Ottawa and Alberta Envision a Public-Private Ownership Model
Under the current proposal, Trans Mountain Corporation, the Alberta Petroleum Marketing Commission and Pembina Pipeline would form a jointly owned company. Pembina would hold a 10 per cent economic interest during construction, with the opportunity to acquire up to another 10 per cent after commercial operations begin. Trans Mountain and Alberta’s marketing agency would own equal portions of the remaining interest, while part of the government-held equity would be made available for Indigenous participation.
Trans Mountain would lead development, permitting, construction and eventual operation, while Pembina would contribute engineering, budgeting, contracting and commercial expertise. The project is intended to give Canadian crude producers more direct access to Asian markets and reduce dependence on American pipelines and refineries. Canada’s existing Trans Mountain system is currently the country’s principal oil route to the Pacific. Its 2024 expansion increased capacity to approximately 890,000 barrels per day, but Alberta and Ottawa argue that additional capacity is needed as production grows and buyers seek alternatives to politically or geographically vulnerable energy supplies.
Environmental Protection and Indigenous Consultation Remain Central
Roberts Bank lies within the Fraser River estuary, an ecologically important area for salmon, migratory birds and Southern Resident killer whales. A federal review panel previously concluded that the terminal could cause significant adverse effects in several areas, including fish habitat, marine mammals, Indigenous land use and human health. Ottawa nevertheless approved the project in 2023 after determining that its economic benefits justified proceeding with mitigation.
The approval contains 370 legally binding conditions. These include wildlife habitat programs, restrictions on in-water construction, zero-emission cargo-handling equipment, shore power for docked vessels and measures to reduce underwater noise when whales are nearby. Ottawa has also announced $258.1 million over five years for whale protection, including $95 million over five years and $16.5 million annually for enhanced Southern Resident killer whale measures. The port authority says it has mutual-benefit agreements with 27 First Nations, but those agreements do not remove the Crown’s duty to consult other potentially affected communities before additional federal decisions are made.
Major Decisions Still Stand Between Announcements and Construction
For Roberts Bank Terminal 2, the immediate steps include Indigenous consultation, a federal decision on national-interest listing, final permits and a final investment decision. Even if those milestones proceed without major delays, the selected construction consortium does not expect full construction to begin before 2028. Operations are currently targeted for the mid-2030s, meaning the economic capacity announced today will take years to become available.
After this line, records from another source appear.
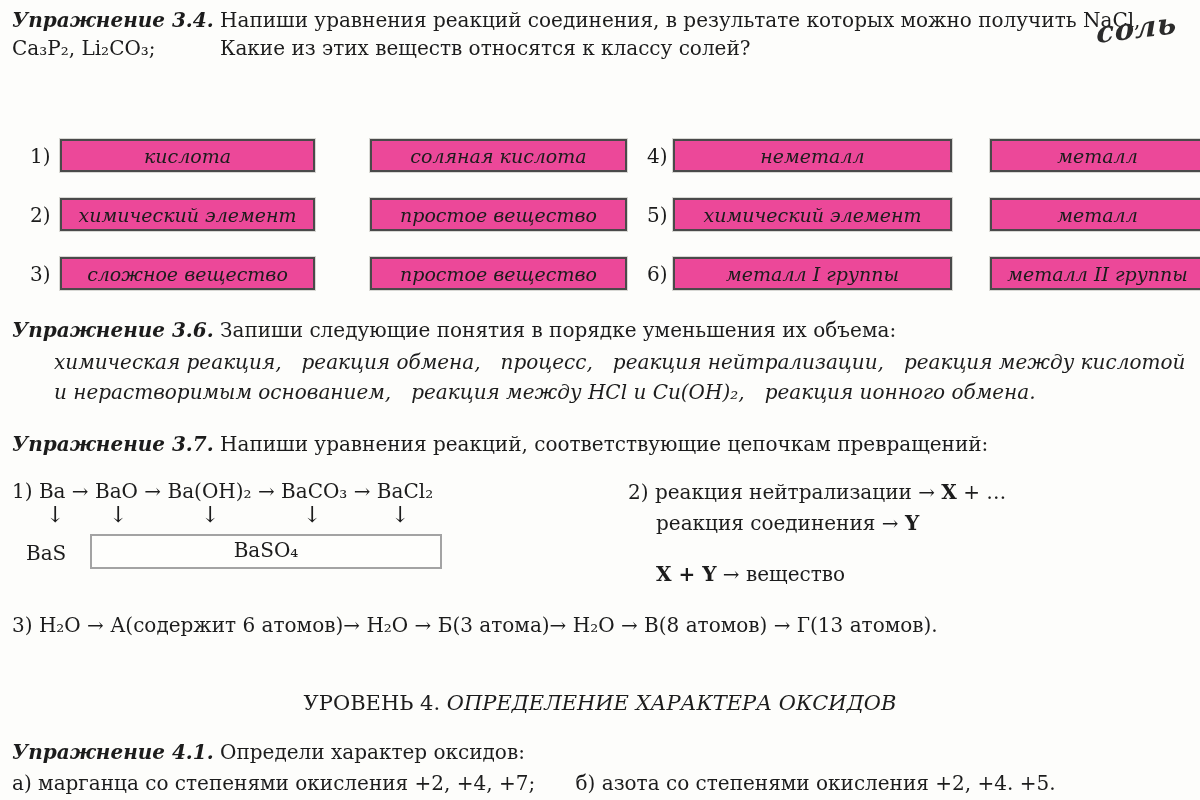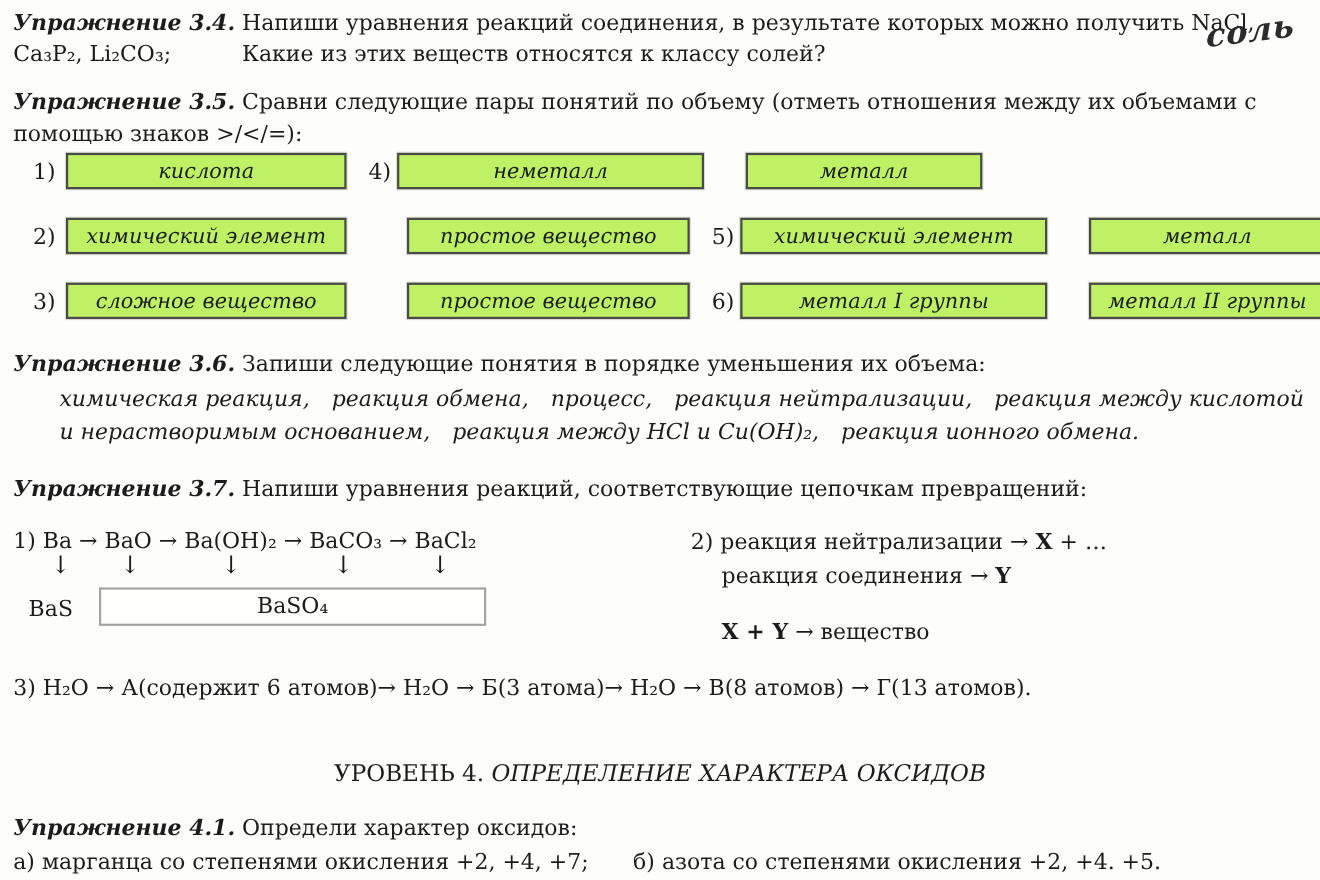"Упражнение 3.5. Сравни следующие пары" div.abs { html: <div> <span>Упражнение 3.5.</span> <span>Сравни следующие пары понятий по объему (отметь отношения между их объемами с</span><br> <span>помощью знаков &gt;/&lt;/=):</span> </div> -> none }
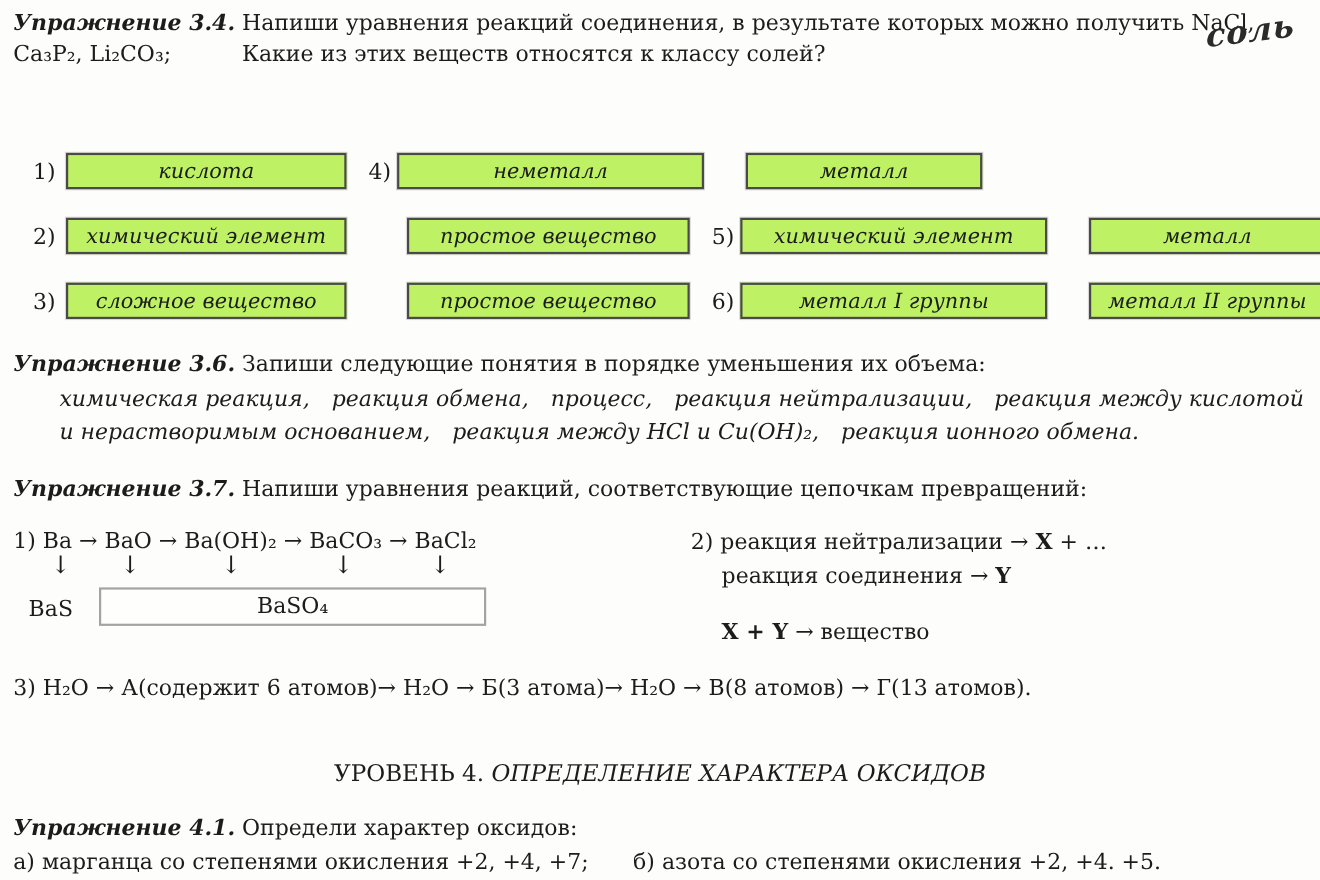"кислота" .pair-box { background: #bef264 -> #ec4899 }
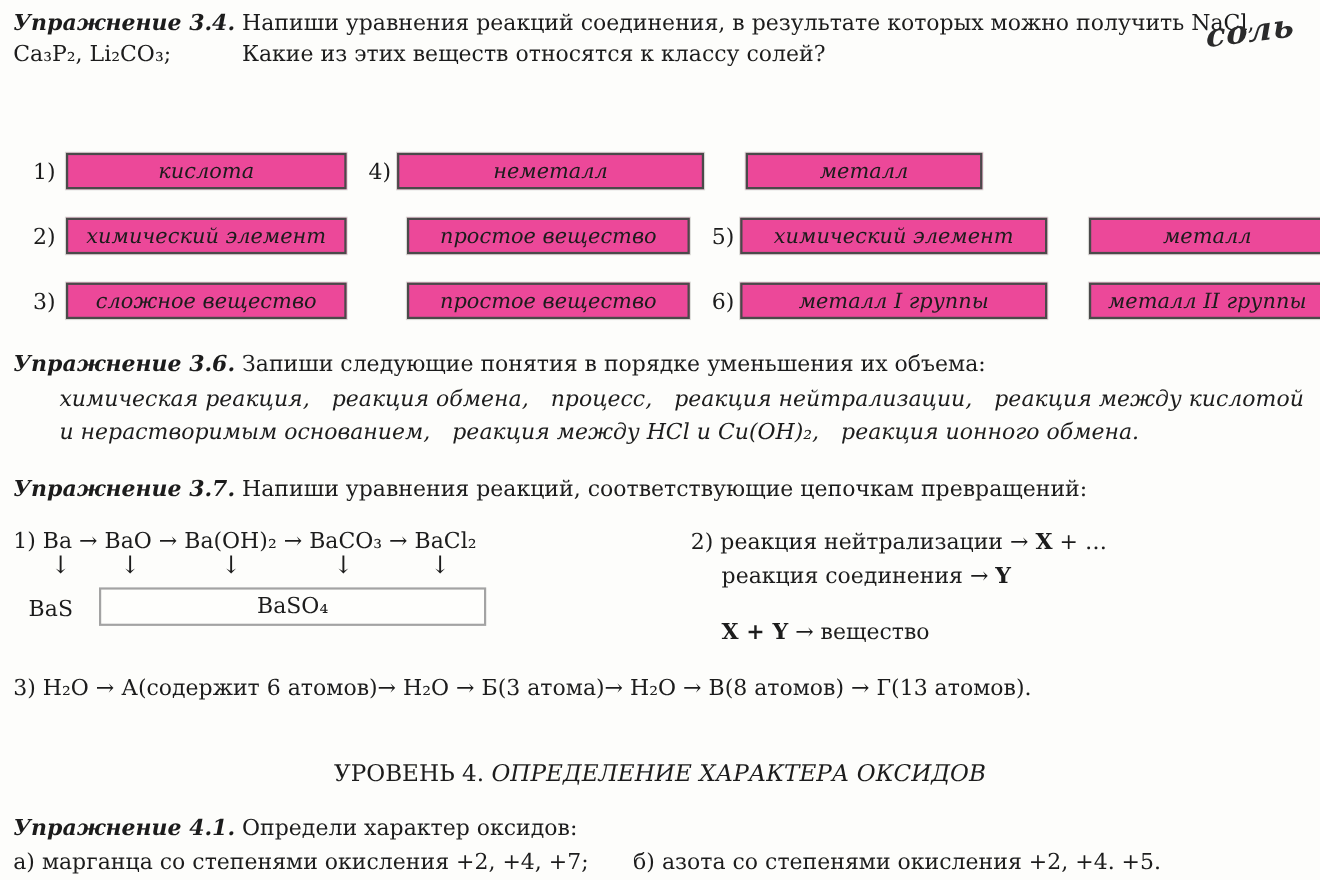"соляная кислота" div.pair-box { html: none -> <div> <span>соляная кислота</span> </div> }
The pipeline faces an even longer list of uncertainties. Ottawa intends to decide whether to list it as a national-interest project after consultation, with notice potentially coming by October 1, 2026. Alberta says construction could begin as early as September 2027, but only after regulatory approvals, financing, route selection, land access and Indigenous consultation. Canada’s experience with the Trans Mountain expansion offers a cautionary example: Ottawa purchased that system in 2018, and delays and cost increases eventually pushed the expansion’s price to roughly $34 billion. Political momentum can advance a project, but engineering, financing and public legitimacy ultimately determine whether it gets built.